Another set of problems is brought on by a shortage of affordable housing, despite progress on that front. That, along with unwelcome trends in drug addiction, has manifested in unauthorized encampments of people who lack a permanent place to live. The encampments are spilling into parts of the city where they haven't existed previously.
The city's responsibility is not necessarily to build all of the necessary housing but to provide the conditions under which private investors can and will. Unfortunately, Minneapolis still flirts with the possibility of having a strict rent control cap, like that already enacted to detrimental effect in neighboring St. Paul, which would restrain the housing market in the long run.
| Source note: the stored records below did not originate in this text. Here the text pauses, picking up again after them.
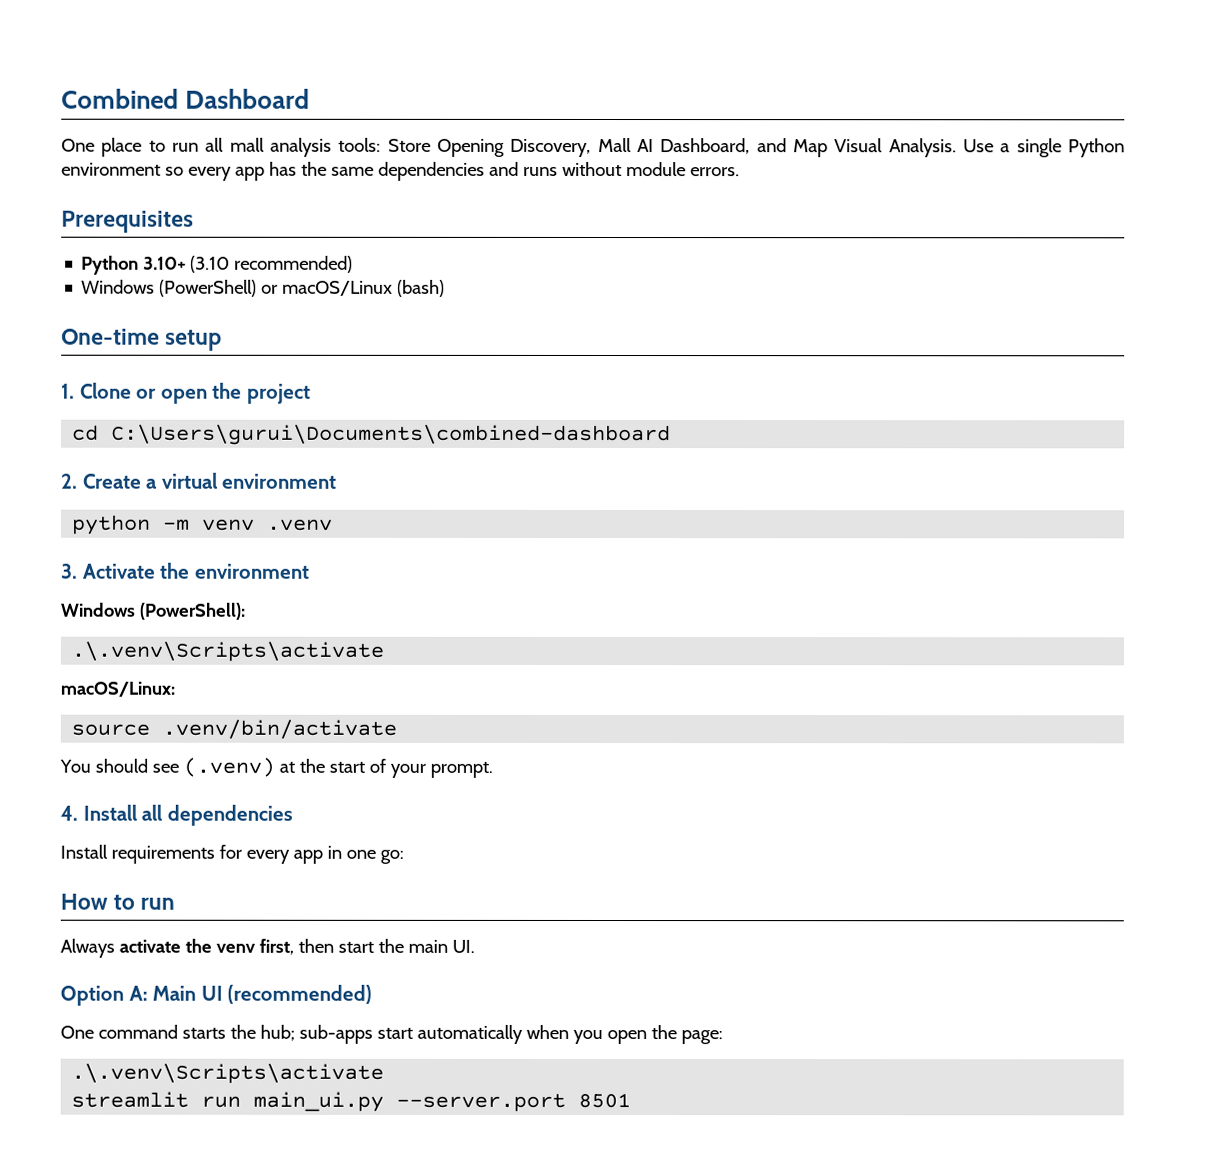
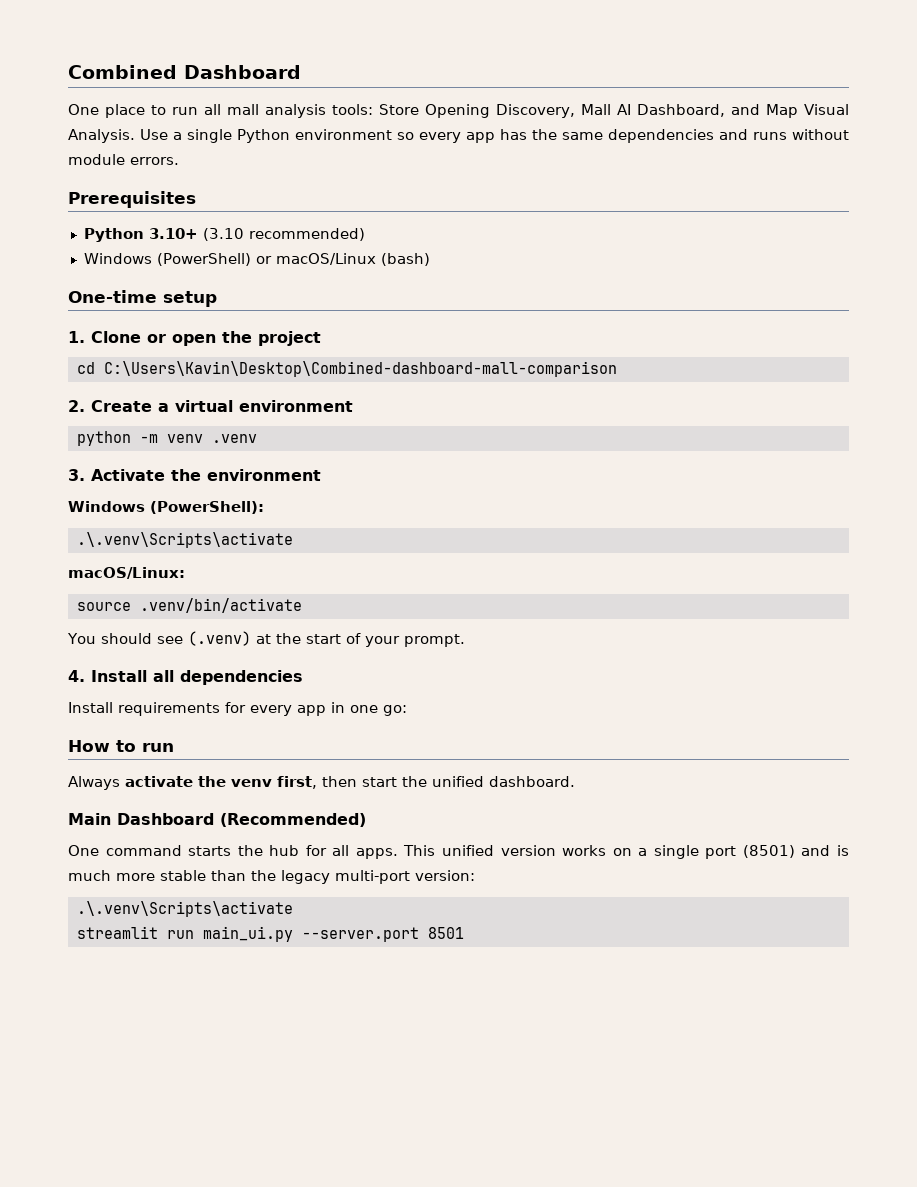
- cd C:\Users\gurui\Documents\combined-dashboard
+ cd C:\Users\Kavin\Desktop\Combined-dashboard-mall-comparison
- Always activate the venv first, then start the main UI.
- Option A: Main UI (recommended)
- One command starts the hub; sub-apps start automatically when you open the page:
+ Always activate the venv first, then start the unified dashboard.
+ Main Dashboard (Recommended)
+ One command starts the hub for all apps. This unified version works on a single port (8501) and is much more stable than the legacy multi-port version:

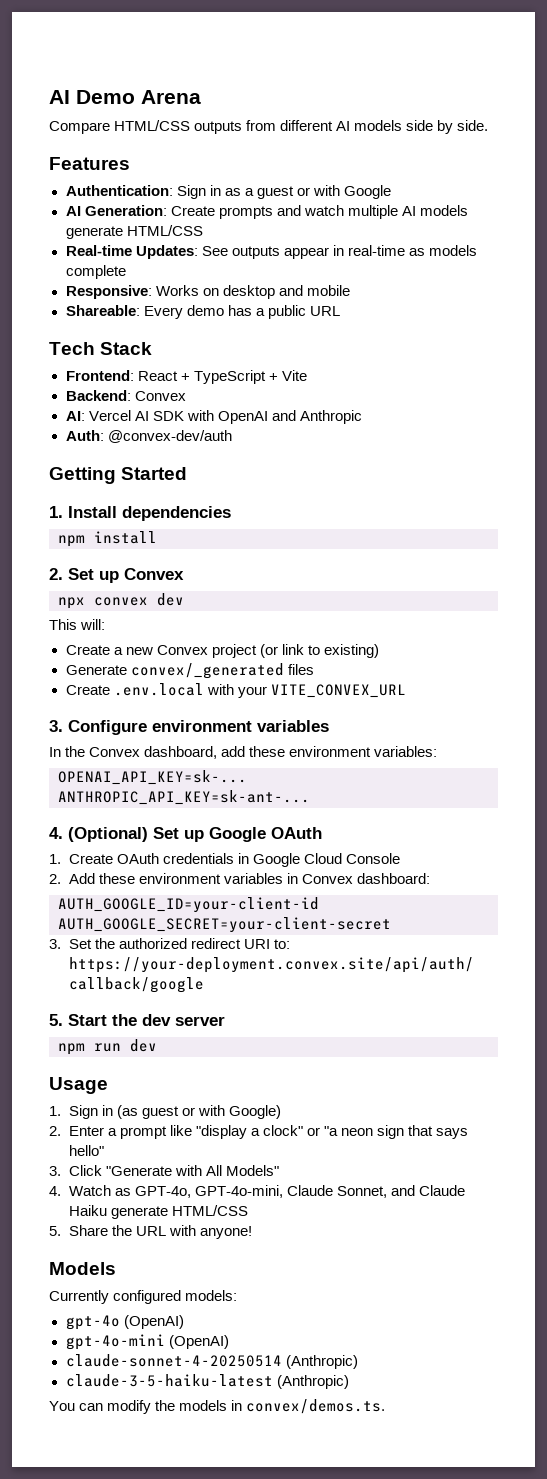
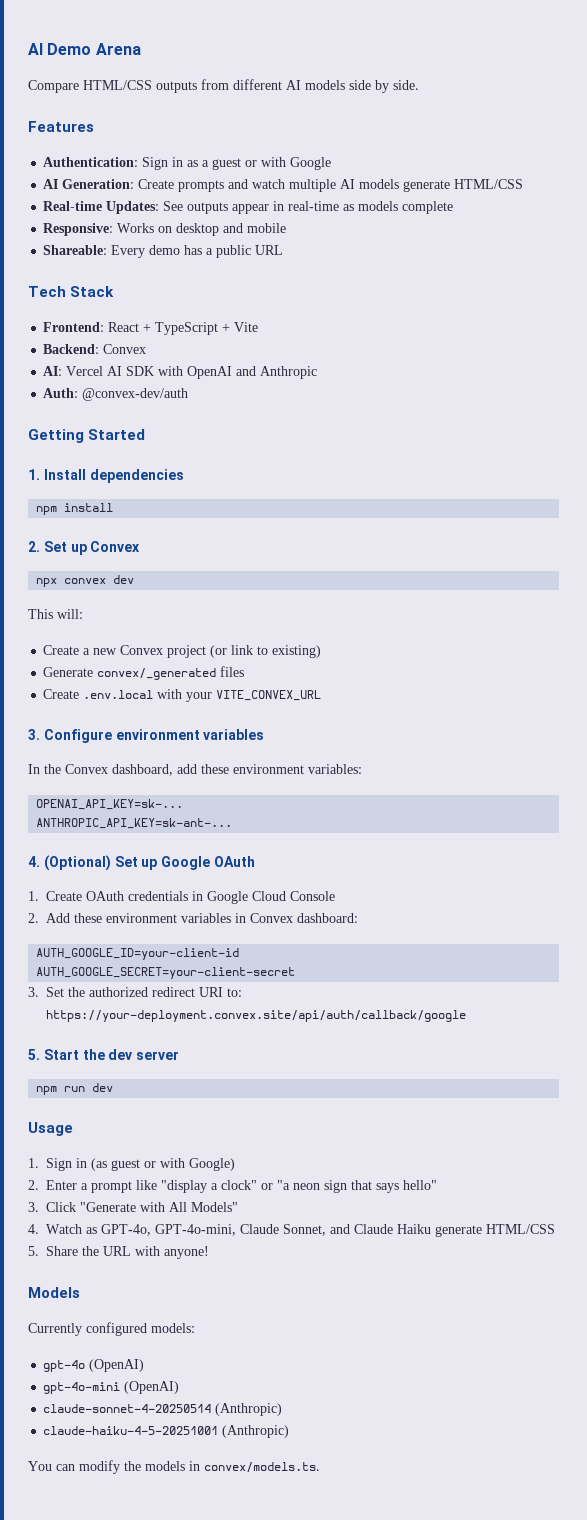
- claude-3-5-haiku-latest (Anthropic)
+ claude-haiku-4-5-20251001 (Anthropic)
- You can modify the models in convex/demos.ts.
+ You can modify the models in convex/models.ts.

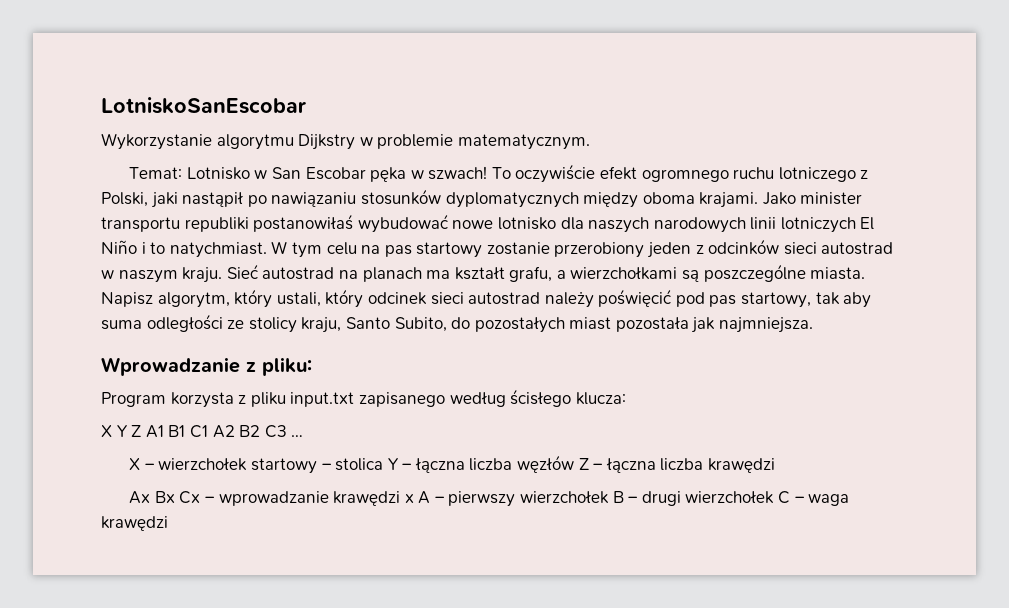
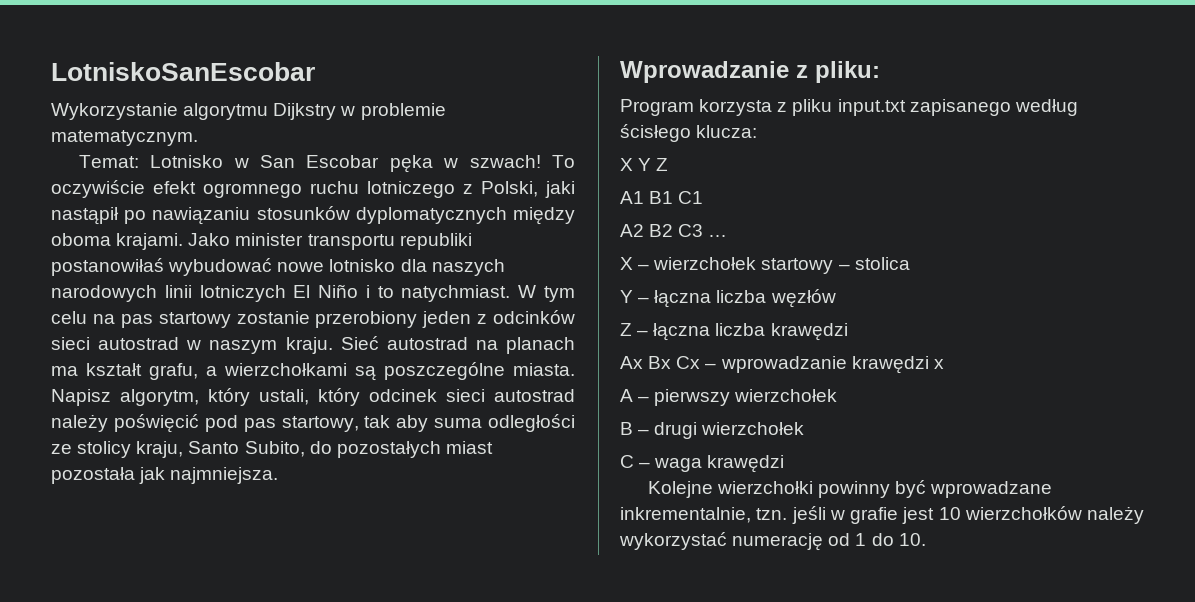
- X Y Z A1 B1 C1 A2 B2 C3 …
+ X Y Z
+ A1 B1 C1
+ A2 B2 C3 …
- X – wierzchołek startowy – stolica Y – łączna liczba węzłów Z – łączna liczba krawędzi
+ X – wierzchołek startowy – stolica
+ Y – łączna liczba węzłów
+ Z – łączna liczba krawędzi
- Ax Bx Cx – wprowadzanie krawędzi x A – pierwszy wierzchołek B – drugi wierzchołek C – waga krawędzi
+ Ax Bx Cx – wprowadzanie krawędzi x
+ A – pierwszy wierzchołek
+ B – drugi wierzchołek
+ C – waga krawędzi
+ Kolejne wierzchołki powinny być wprowadzane inkrementalnie, tzn. jeśli w grafie jest 10 wierzchołków należy wykorzystać numerację od 1 do 10.

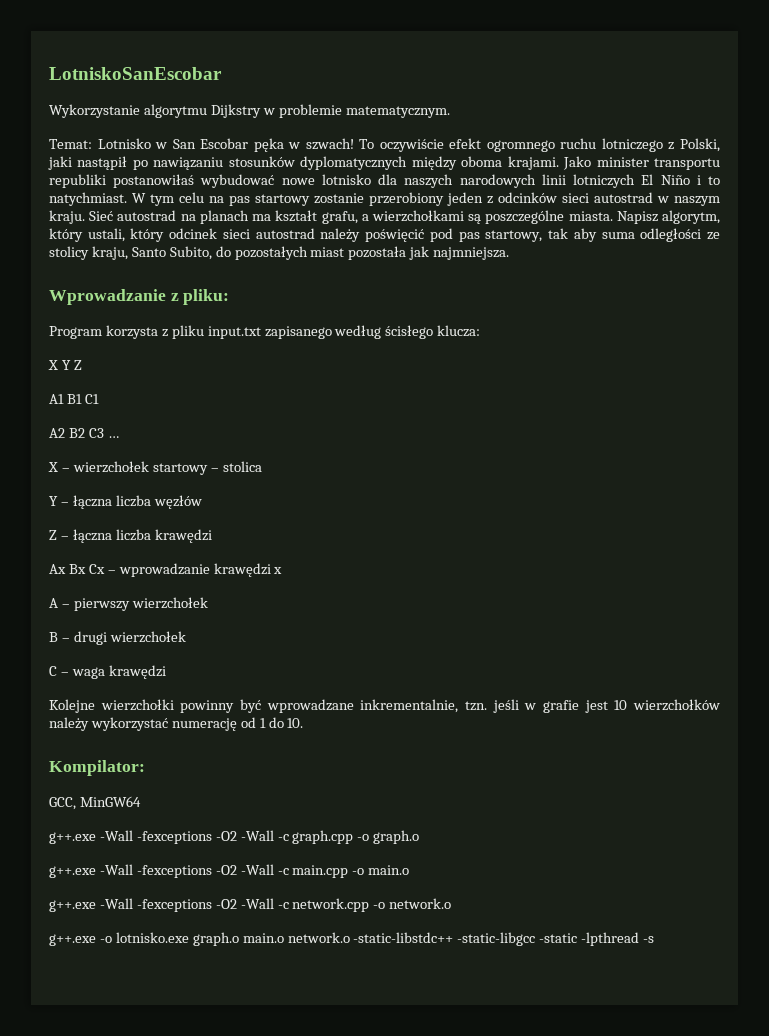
+ Kompilator:
+ GCC, MinGW64
+ g++.exe -Wall -fexceptions -O2 -Wall -c graph.cpp -o graph.o
+ g++.exe -Wall -fexceptions -O2 -Wall -c main.cpp -o main.o
+ g++.exe -Wall -fexceptions -O2 -Wall -c network.cpp -o network.o
+ g++.exe -o lotnisko.exe graph.o main.o network.o -static-libstdc++ -static-libgcc -static -lpthread -s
Minneapolis is riven by these issues, with political dividing lines between young and old, economically advantaged wards and disadvantaged ones, and, in particular, the pragmatic and progressive wings on the council. In Minneapolis, liberal politics are a matter of degree. Allowing for wiggle room, it can be said that the pragmatists align more with the DFL Party and the progressives with the Democratic Socialists of America (DSA).
Those selected in an election that began with mail-in and in-person balloting Sept. 22 and ends at traditional polling places Nov. 7 will serve two-year terms. They must continue to adapt to the strong-mayor form of government that voters approved in a city charter change in 2021.